La mairie de Montpellier m’achète un tableau pour le musée. D’après l’extrait des délibérations du Conseil municipal du 10 février 1898 : « le tableau de M. Galand est une peinture pleine de qualités, dans laquelle côté de certains défauts dus à l’inexpérience, de l’artiste, on trouve des morceaux d’une exécution réellement supérieure ». L’achat se fait au prix de 1 200 Francs. Je ne pensais pas avoir autant de valeur.
– Tiens ! Le facteur vient de passer.
Je me précipite pour lire la lettre du conservateur du musée adressé à Monsieur le Maire : «l’œuvre… la majorité des suffrages du jury de peinture, dans le concours de Rome… j’ajoute qu’aucun autre candidat n’a eu ce prix qui est resté sans emploi en 1897. … Il a eu un 1er prix de tête peinte dite tête d’expression, prix qui lui a été décerné à l’école spéciale des Beaux-Arts de Paris où il tient la 1ère place.» Mon visage devient rouge comme une pivoine.

En route pour Paris

Toutes ces gratitudes me propulsent et je décide de monter à Paris avec peu de bagage comme la plupart des peintres de cette époque. Mon installation se fait au n°191 du Faubourg Saint Honoré et je deviens l’élève d’Ernest Michel, de Delaunay, de Cormon et de Gustave Moreau. Dans cette capitale, la vie est bouillonnante. Je ne sais pas où donner de la tête. Mais la lumière du midi me manque tant ! Cette grisaille parisienne me déprime.

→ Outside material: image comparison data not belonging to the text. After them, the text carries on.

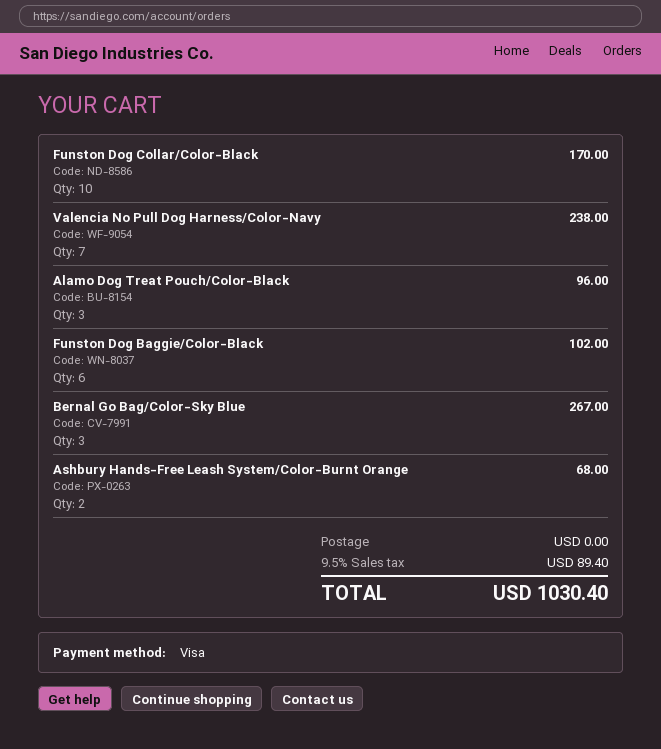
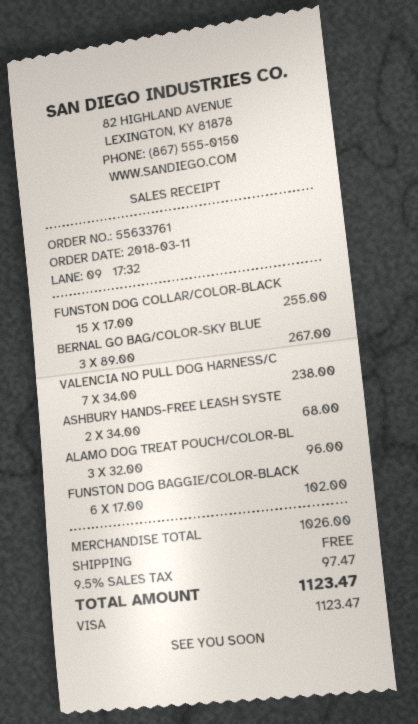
Funston Dog Collar/Color-Black: 10 for 170.00 -> 15 for 255.00
tax: 9.5% = 89.40 -> 9.5% = 97.47
total: 1030.40 -> 1123.47

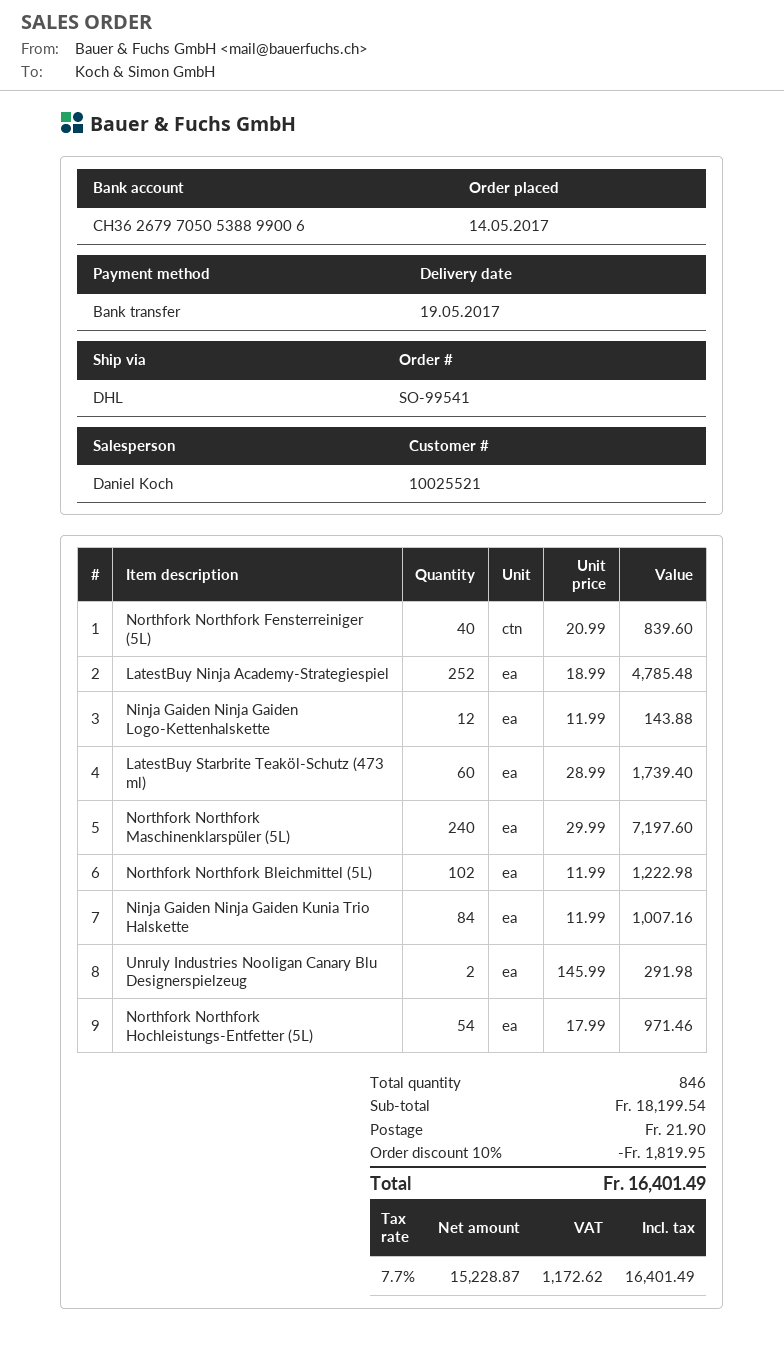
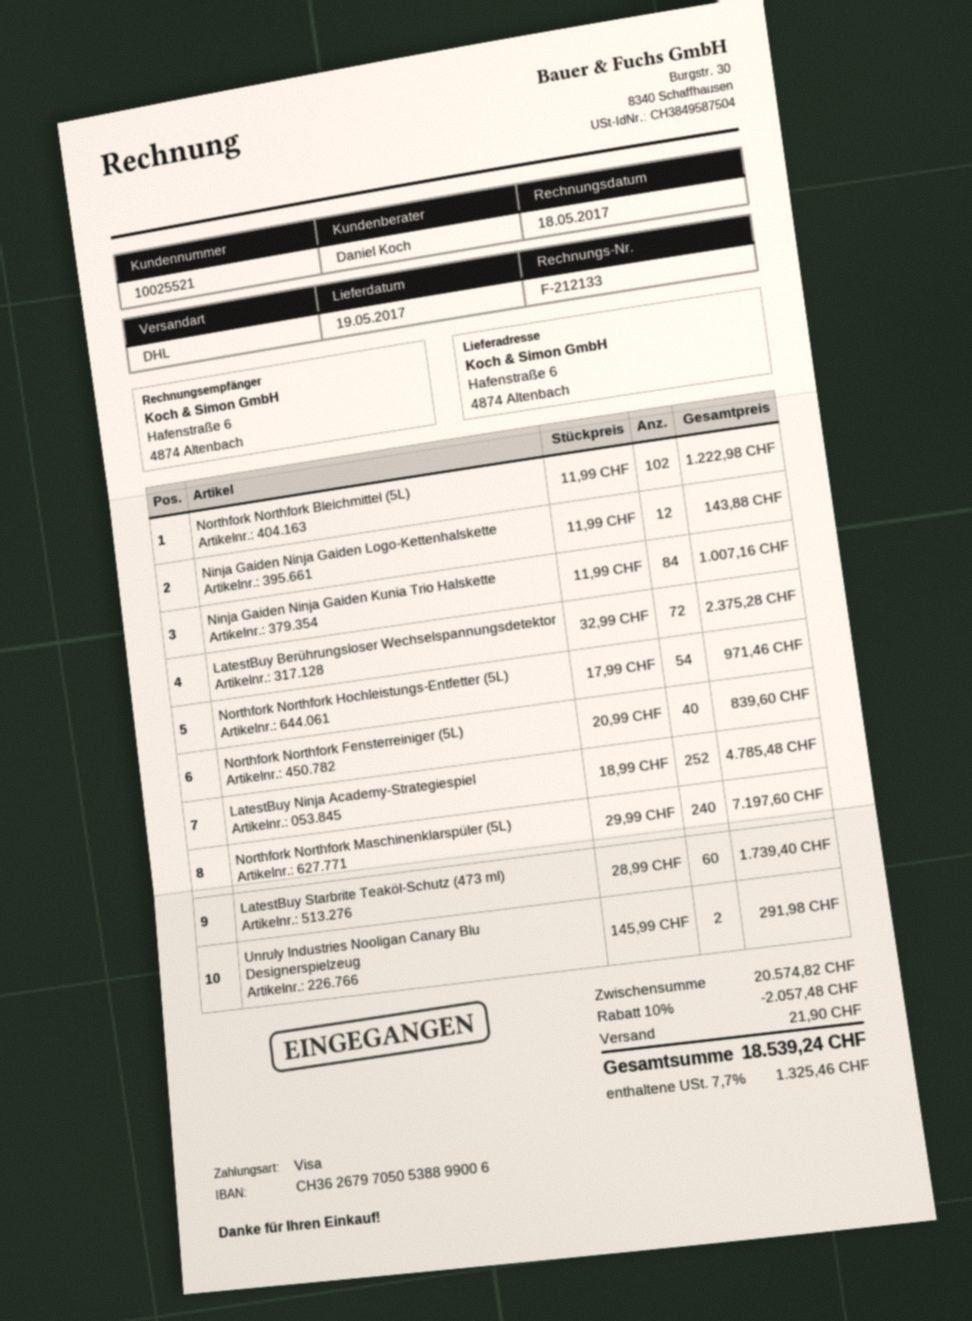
payment method: bank transfer -> Visa
LatestBuy Berührungsloser Wechselspannungsdetektor: none -> 72 x 32.99 = 2375.28
subtotal: 18199.54 -> 20574.82
discount: 10% = 1819.95 -> 10% = 2057.48
tax: 7.7% = 1172.62 -> 7.7% = 1325.46
total: 16401.49 -> 18539.24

Malgré cela, je remporte le prix Cambacérès, le prix du baron Trémont et une mention honorable du Salon des artistes français. Mon effort artistique est récompensé. Entre quelques portraits, on me demande des marines et des illustrations. Dame, il faut bien faire bouillir la marmite.

Vagues, un tableau de Léon Galand
Vagues

Peintre et illustrateur

Puis on me confie plusieurs illustrations qui ont depuis été épuisées. Sont restées des affiches dont celle de 1907 par exemple, pour le carnaval de Montpellier, ma ville.

Affiche pour le Carnaval de Montpellier en 1907, par Léon Galand, peintre français.
Affiche pour le Carnaval de Montpellier en 1907, par Léon Galand, peintre français.

Maintenant, j’en ai marre de peindre des paysages. J’ai envie de peindre de l’humain. Que diable !
Mon goût prononcé pour le dessin m’oriente vers l’art du portrait qui nécessite une grande sincérité et habileté dans le geste. Mais aussi une vivacité.

Successivement, je fais les portraits de Madame Meynard, de Mme Georges Laguerre, du sénateur Dréandeis. Je deviens brusquement un peintre connu avec «American bar» et «Bon Samaritain». Ne parlons pas des portraits de M. Canonne, du docteur Priolo, et du poète Miremont!

Le portrait de Raphael Gaspéri

Mais, je commence à me lasser de cette vie parisienne et mondaine. Je souhaite préparer Mon Salon dans ma nouvelle ville d’adoption: Brive. Pour cela, je décide de me faire remarquer avec un remarquable portrait de M. Gaspéri avec son chapeau et sa pipe arborant un sourire inimitable. 

Portrait de Raphael Gaspéri par Léon Galand, 1907
Portrait de Raphael Gaspéri par Léon Galand, 1907

Le 12 février 1903, j’épouse Claire Augustine Dyonnet à St Denis (Seine) qui expose deux pastels au Musée Fabre de Montpellier en 1904 sous le nom de Mme Galand-Dyonnet.

Mais, devinez qui je croise ? Le jeune Ludo Chauviac. C’est un excellent peintre.